Re: [PATCH 2/3] rcu: Equip sleepable RCU with lockdep dependency graph checks

Boqun Feng <boqun.feng@xxxxxxxxx> · Fri, 13 Jan 2023 23:32:01 -0800

On Sat, Jan 14, 2023 at 03:18:32PM +0800, Hillf Danton wrote:
> On Fri, 13 Jan 2023 16:17:59 -0800 Boqun Feng <boqun.feng@xxxxxxxxx>
> > On Sat, Jan 14, 2023 at 07:58:09AM +0800, Hillf Danton wrote:
> > > On 13 Jan 2023 09:58:10 -0800 Boqun Feng <boqun.feng@xxxxxxxxx>
> > > > On Fri, Jan 13, 2023 at 09:03:30PM +0800, Hillf Danton wrote:
> > > > > On 12 Jan 2023 22:59:54 -0800 Boqun Feng <boqun.feng@xxxxxxxxx>
> > > > > > --- a/kernel/rcu/srcutree.c
> > > > > > +++ b/kernel/rcu/srcutree.c
> > > > > > @@ -1267,6 +1267,8 @@ static void __synchronize_srcu(struct srcu_struct *ssp, bool do_norm)
> > > > > >  {
> > > > > >  	struct rcu_synchronize rcu;
> > > > > >  
> > > > > > +	srcu_lock_sync(&ssp->dep_map);
> > > > > > +
> > > > > >  	RCU_LOCKDEP_WARN(lockdep_is_held(ssp) ||
> > > > > >  			 lock_is_held(&rcu_bh_lock_map) ||
> > > > > >  			 lock_is_held(&rcu_lock_map) ||
> > > > > > -- 
> > > > > > 2.38.1
> > > > > 
> > > > > The following deadlock is able to escape srcu_lock_sync() because the
> > > > > __lock_release folded in sync leaves one lock on the sync side.
> > > > > 
> > > > > 	cpu9		cpu0
> > > > > 	---		---
> > > > > 	lock A		srcu_lock_acquire(&ssp->dep_map);
> > > > > 	srcu_lock_sync(&ssp->dep_map);
> > > > > 			lock A
> > > > 
> > > > But isn't it just the srcu_mutex_ABBA test case in patch #3, and my run
> > > > of lockdep selftest shows we can catch it. Anything subtle I'm missing?
> > > 
> > > I am leaning to not call it ABBA deadlock, because B is unlocked.
> > > 
> > > 	task X		task Y
> > > 	---		---
> > > 	lock A
> > > 	lock B
> > > 			lock B
> > > 	unlock B
> > > 	wait_for_completion E
> > > 
> > > 			lock A
> > > 			complete E
> > > 
> > > And no deadlock should be detected/caught after B goes home.
> > 
> > Your example makes me more confused.. given the case:
> > 
> > 	task X		task Y
> > 	---		---
> > 	mutex_lock(A);
> > 			srcu_read_lock(B);
> > 	synchronze_srcu(B);
> > 			mutex_lock(A);
> > 
> > isn't it a deadlock?
> 
> Yes and nope, see below.
> 
> > If your example, A, B or E which one is srcu?
> 
> A and B are mutex, and E is completion in my example to show the failure
> of catching deadlock in case of non-fake lock. Now see srcu after your change.
> 
>  	task X			task Y
>  	---			---
>  	mutex_lock(A);
>  				srcu_read_lock(B);
> 				srcu_lock_acquire(&B->dep_map);
> 				a) lock_map_acquire_read(&B->dep_map);
>  	synchronze_srcu(B);
> 	__synchronize_srcu(B);
> 	srcu_lock_sync(&B->dep_map);
> 	lock_map_sync(&B->dep_map);
> 	lock_sync(&B->dep_map);
> 	__lock_acquire(&B->dep_map);

At this time, lockdep add dependency A -> B in the dependency graph.

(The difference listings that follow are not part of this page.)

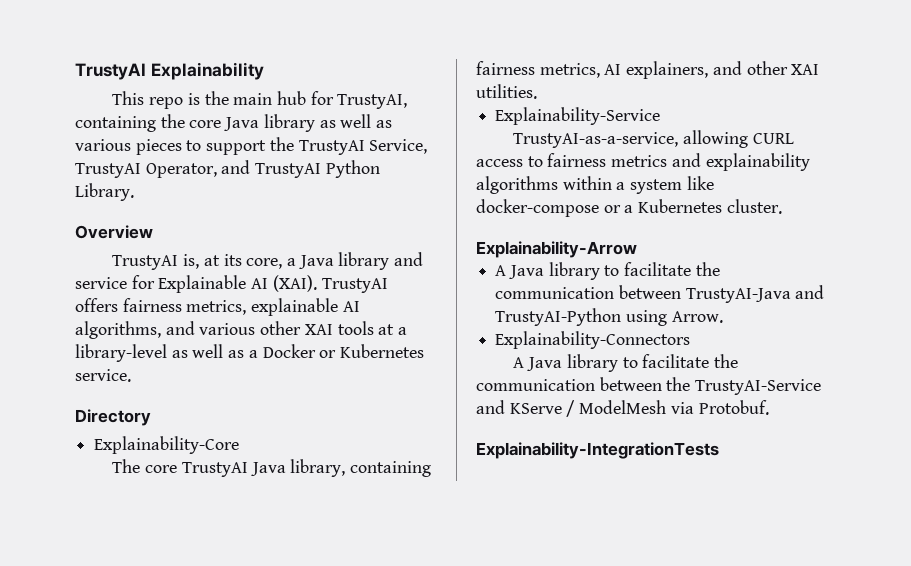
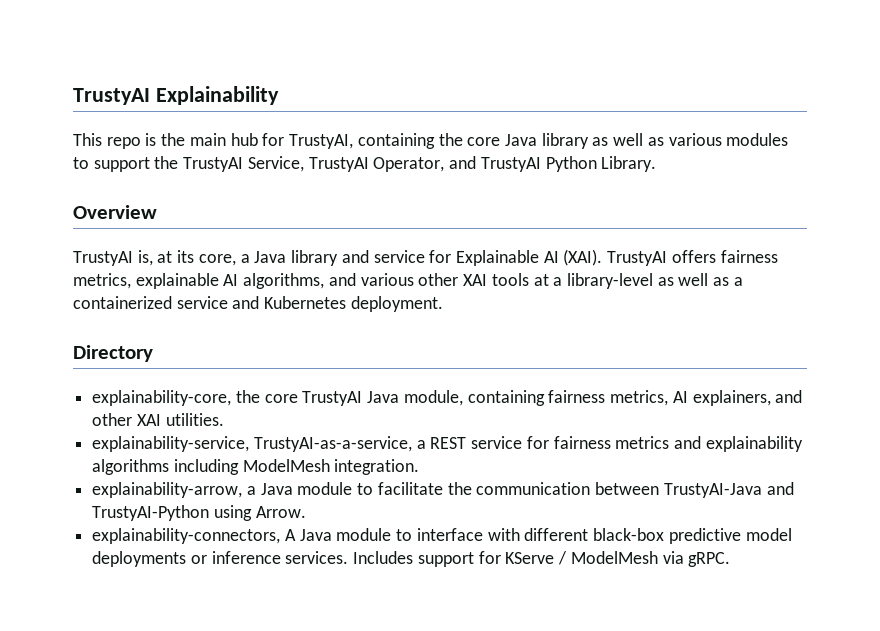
- This repo is the main hub for TrustyAI, containing the core Java library as well as various pieces to support the TrustyAI Service, TrustyAI Operator, and TrustyAI Python Library.
+ This repo is the main hub for TrustyAI, containing the core Java library as well as various modules to support the TrustyAI Service, TrustyAI Operator, and TrustyAI Python Library.
- TrustyAI offers fairness metrics, explainable AI algorithms, and various other XAI tools at a library-level as well as a Docker or Kubernetes service.
+ TrustyAI offers fairness metrics, explainable AI algorithms, and various other XAI tools at a library-level as well as a containerized service and Kubernetes deployment.
- Explainability-Core
- The core TrustyAI Java library, containing fairness metrics, AI explainers, and other XAI utilities.
+ explainability-core, the core TrustyAI Java module, containing fairness metrics, AI explainers, and other XAI utilities.
- Explainability-Service
- TrustyAI-as-a-service, allowing CURL access to fairness metrics and explainability algorithms within a system like docker-compose or a Kubernetes cluster.
- Explainability-Arrow
- A Java library to facilitate the communication between TrustyAI-Java and TrustyAI-Python using Arrow.
+ explainability-service, TrustyAI-as-a-service, a REST service for fairness metrics and explainability algorithms including ModelMesh integration.
+ explainability-arrow, a Java module to facilitate the communication between TrustyAI-Java and TrustyAI-Python using Arrow.
- Explainability-Connectors
- A Java library to facilitate the communication between the TrustyAI-Service and KServe / ModelMesh via Protobuf.
- Explainability-IntegrationTests
+ explainability-connectors, A Java module to interface with different black-box predictive model deployments or inference services. Includes support for KServe / ModelMesh via gRPC.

> 				b) lock_map_acquire_read(&B->dep_map);
> 	__lock_release(&B->dep_map);
> 				c) lock_map_acquire_read(&B->dep_map);
>  				mutex_lock(A);

and here, lockdep will try to add dependency B -> A into the dependency
graph, and find that A -> B -> A will form a circle (with strong
dependency), therefore lockdep knows it's a deadlock.

>  
> No deadlock could be detected if taskY takes mutexA after taskX releases B,

The timing that taskX releases B doesn't master, since lockdep uses
graph to detect deadlocks rather than after-fact detection.

> and how taskY acquires B does not matter as per the a), b) and c) modes in
> the above chart, again because releasing lock can break deadlock in general.

I have test cases showing the above deadlock can be detected, so if you
think there is a deadlock that may dodge from my change, feel free to
add a test case in lib/locking-selftest.c ;-)

Regards,
Boqun